Your Car
Buckle in for the getaway of your dreams. A luxurious solo spin in your very own 2009 Honda Civic. Where to? Does it even matter? No kids are screaming from the back that they need to pee, or that their brother hit them, or that they can’t find the Slime they dropped under the seat.
And best of all, there’s no need to worry that your child will fall asleep for five minutes in their carseat and then not nap for the rest of the day. It’s just you, the steering wheel, and an old Natalie Merchant CD that you can’t eject from your broken disc player.
The Grocery Store
Casually stroll up and down the sweeping aisles without having to play goalie to tiny hands attempting to throw all the glass pickle jars off the shelf. Gaze upon the wonders of all-natural shampoos, uncured vegan bacon, and seventeen types of all-purpose flour that look the same.

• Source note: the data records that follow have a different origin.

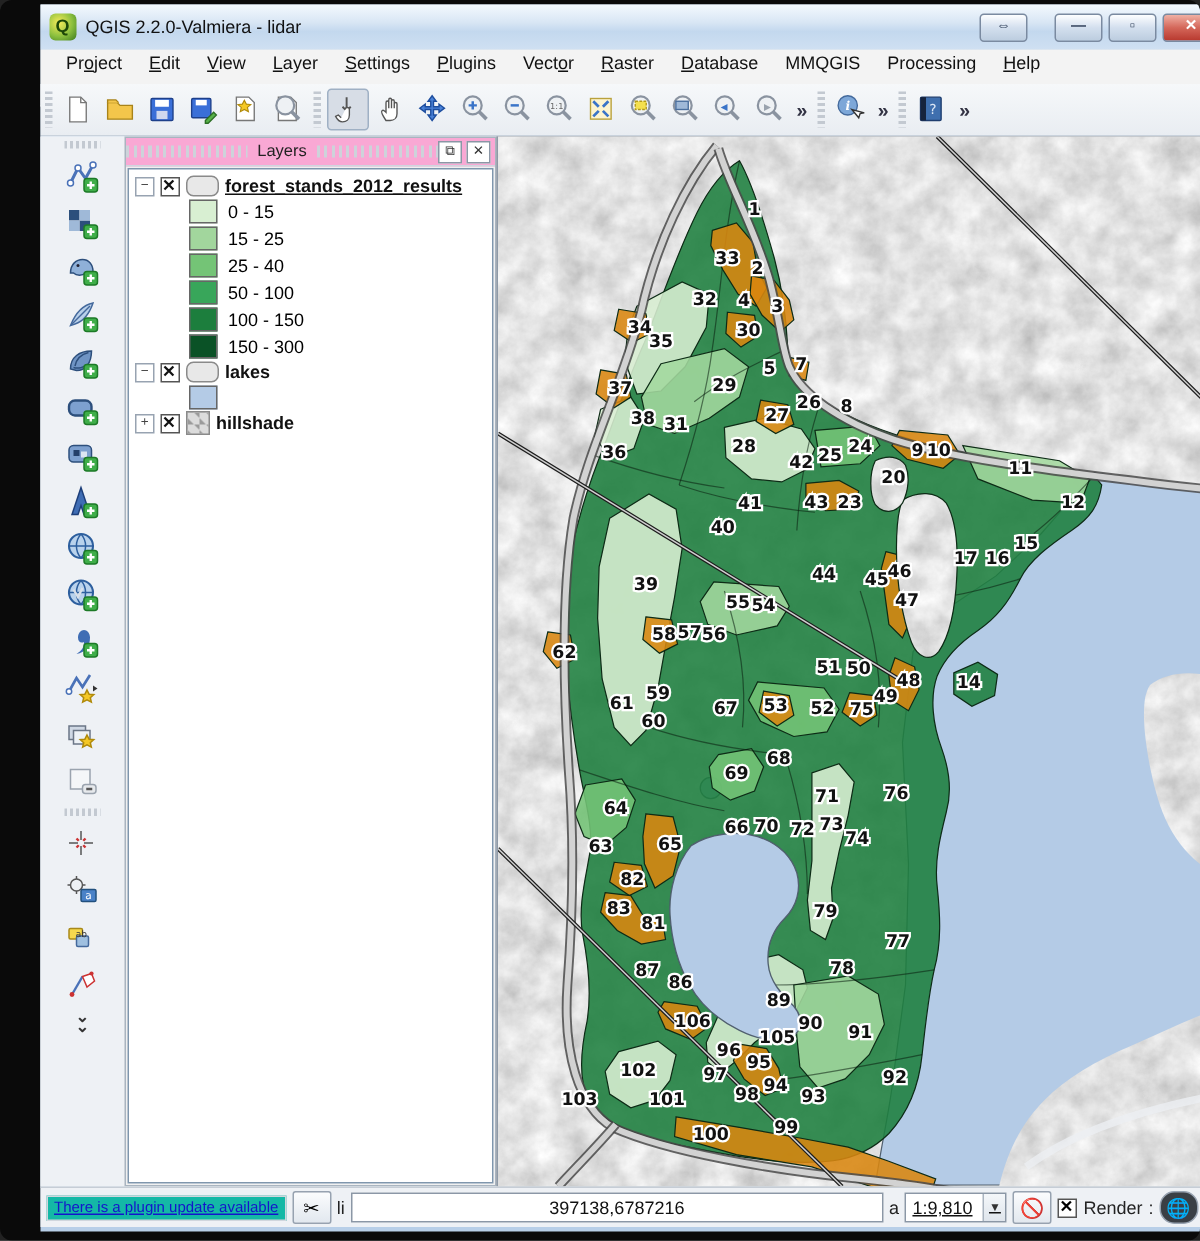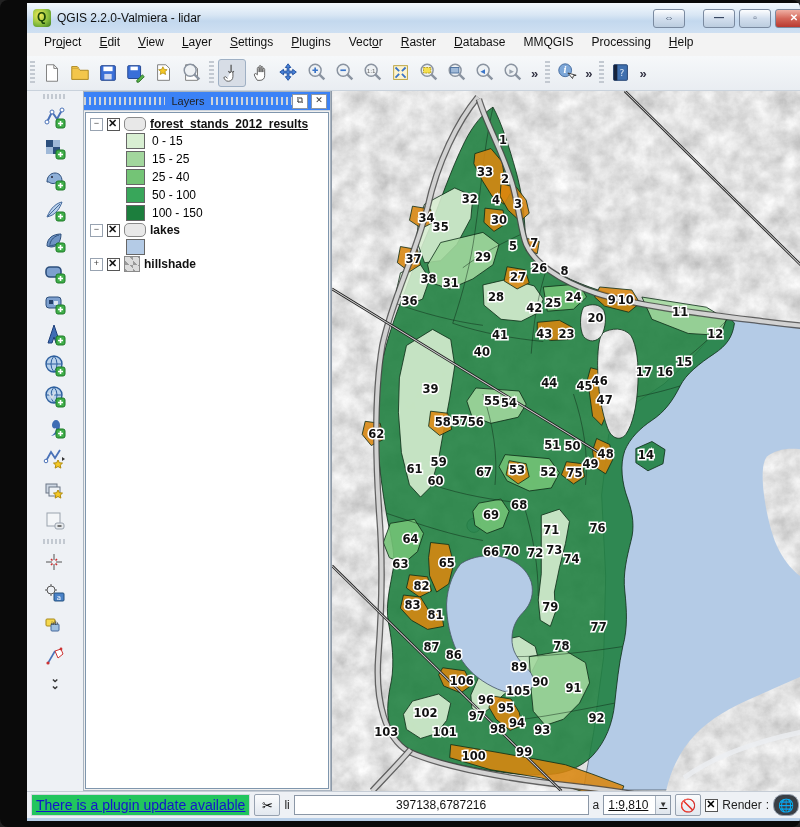"Layers" .panel-head { background: #3b82f6 -> #f9a8d4 }
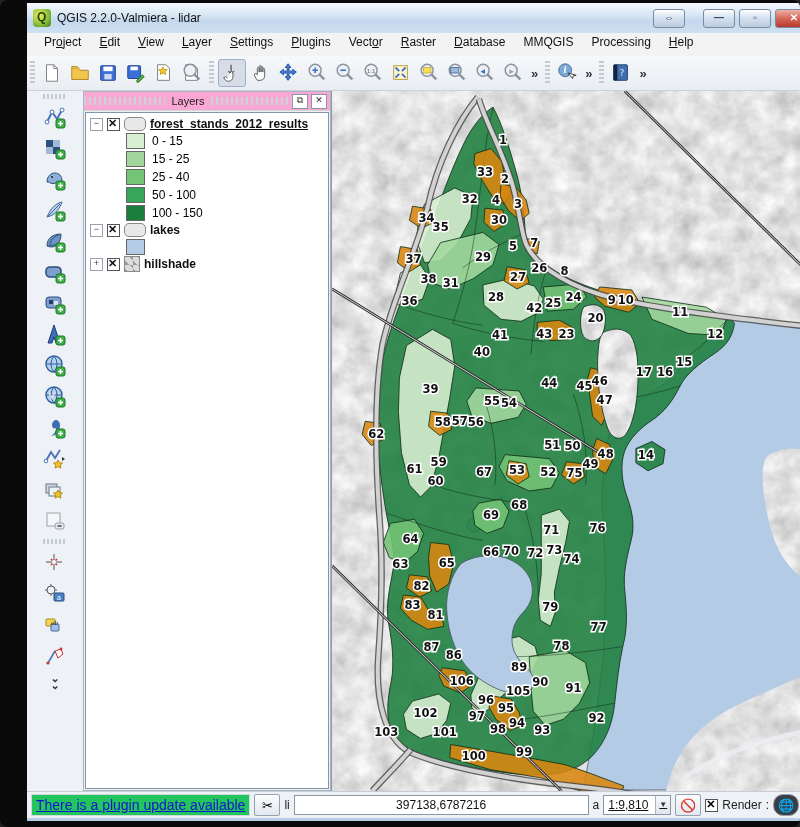"150 - 300" div.crow { html: none -> <div> <div></div> <div>150 - 300</div> </div> }
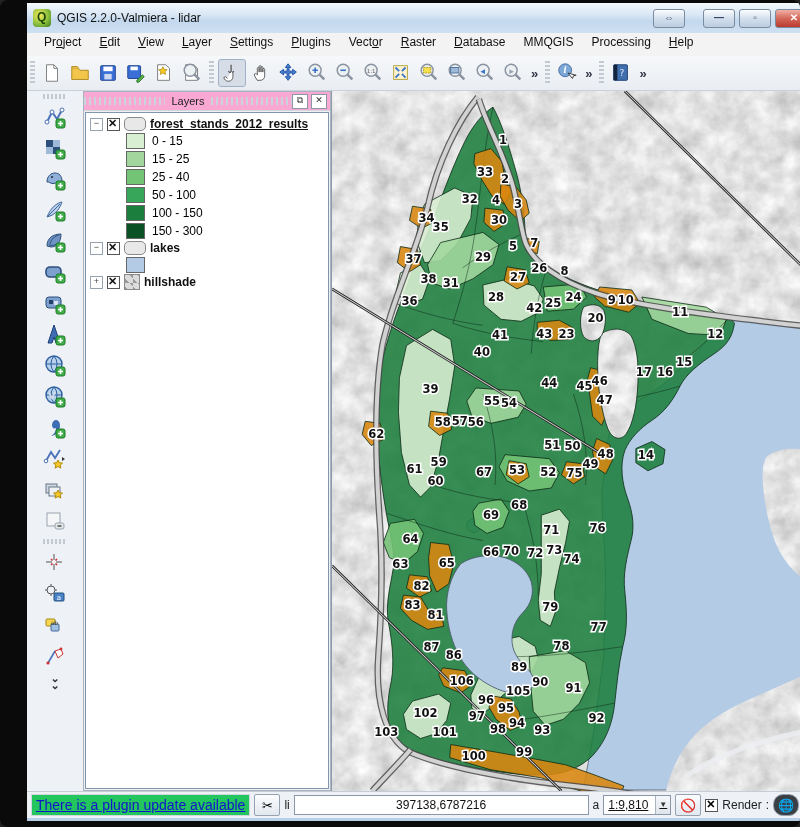"There is a plugin update" .plugin-link { background: #22c55e -> #14b8a6; font-size: 14px -> 10px }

Like the Epcot Center in Disney World, the grocery store boasts foods from all around the globe. But unlike Disney World, it’s not at all weird if you come here without kids.
The Office
Relax in the comfort and semi-privacy of your own cubicle. Drink a cup of mediocre break-room coffee while it’s still lukewarm. Have lunch sitting down. Wear a blouse that is not covered in snot and Cheddar Bunny dust. Enjoy the refreshing mindlessness of doing payroll, instead of the migraine-inducing mindlessness of reading Paw Patrol… again.
The Bathroom
Get lost in the soothing sounds of the toilet running. You keep meaning to call a plumber to check that out, but honestly who has the time between soccer drop offs, school pick ups, and cutting the crust off of PB&Js?
Don’t forget to bring a book, as this jaunt to the loo is the only time in months you will have a chance to read anything longer than the ingredients on a package of Children’s Tylenol.
Your Kitchen Sink
Dive into the deep warm waters of a pile of dirty dishes. Let the grit of three uneaten toddler meals gently exfoliate your tired hands. Over the sound of Ira Glass’s soothing voice in your earbuds, listen to the desperate shout of, “Oh my god, she just had a blowout!” and relax knowing that’s your partner’s problem right now, not yours.
The Dentist
Get ready for an all-expenses paid (except for your co-insurance and an unexpected bill in the mail three months later) trip to the dentist! Recline in your very own chair—yours for the hour—as the hygienist digs in deep to remove the plaque that has accumulated from months of not brushing because if you take your eyes off your baby for two seconds, they will surely swallow a battery.
Enjoy the pleasures of a conversation with another adult, as the hygienist is the first person in weeks to ask how you are doing. Feel the tension melt away as you listen to the light rock of 96.7FM combined with the dentist explaining that you will need a root canal, which will require a two hour appointment. Two hours? Lap of luxury!
In Bed With The Flu
Bring your kids to Chuck E. Cheese, wipe your hands on all the surfaces, and then lick your fingers. Three days later, you’ll be packing your bags for a place where the weather is always hot hot hot—your own sick bed. Take in a show on your laptop, maybe even an entire season! Partake of local delicacies, like chicken noodle soup, toast, and NyQuil Severe. Sweat the night away.
The mucous will last a week, but the memories will last a lifetime.
Under General Anesthesia
You will be whisked away to the comfort of the hospital and pampered in the temporary death state the locals refer to as “going under.” Perhaps you are having an elective post-partum tummy tuck or a vital organ transplant. Or maybe you’ve convinced the dentist you are too anxious to have that root canal under local anesthesia. However you arrive, get ready for the most blissful deep slumber you’ve had since your oldest child has been alive.
Comes with a gown, little socks, and a free parting gift that every mom is sure to enjoy: Percocet.